Another workaround is to use a web browser extension to run a user script to modify on the fly the document CSS. See https://stackoverflow.com/a/52870899/1595451 for details.


Using Google Apps Script

  1. Set the top and bottom margin to 0.
    1. Click File > Page setup
    2. Set top and bottom margins to 0, then click OK
  2. See how many pages have your document
    1. Click Tools > Word count this will show the number of pages.
  3. Run the script to set the page height
    1. Click Tools > Script editor
    2. Paste the following code
    function setPageHeight() {
      const body = DocumentApp.getActiveDocument().getBody();
      const numberOfPages = 2;
      const pageHeight = body.getPageHeight();
      body.setPageHeight(pageHeight * numberOfPages);
    }
    
    1. Update the value assigned to numberOfPages to the expected total number of pages assuming that you keep the current page size.
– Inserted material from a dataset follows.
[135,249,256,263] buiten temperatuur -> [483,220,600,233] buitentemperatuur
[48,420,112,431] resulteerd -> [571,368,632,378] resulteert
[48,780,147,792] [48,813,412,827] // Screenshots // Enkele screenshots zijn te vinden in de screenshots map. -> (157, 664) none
      NOTES: Page Sizer add-on (referred on the previous answer) have a maximum size of 120 inches (less than 11 letter sized pages) Ref. https://stackoverflow.com/a/45044947/1595451. Use a bigger number with caution. If you use a height to too big the best case is that the script will throw an error, but there is a slight possibility to cause some undesired effects as making the document slow to load or in the worst case the document might become corrupted (the document becomes unusable / lost the content). You might want to make a backup copy if you are unsure about the effects of the number of pages that you want to set.
  4. Execute the script
    1. Click Run. If you were required to authorize the script, authorize it, then click Run again.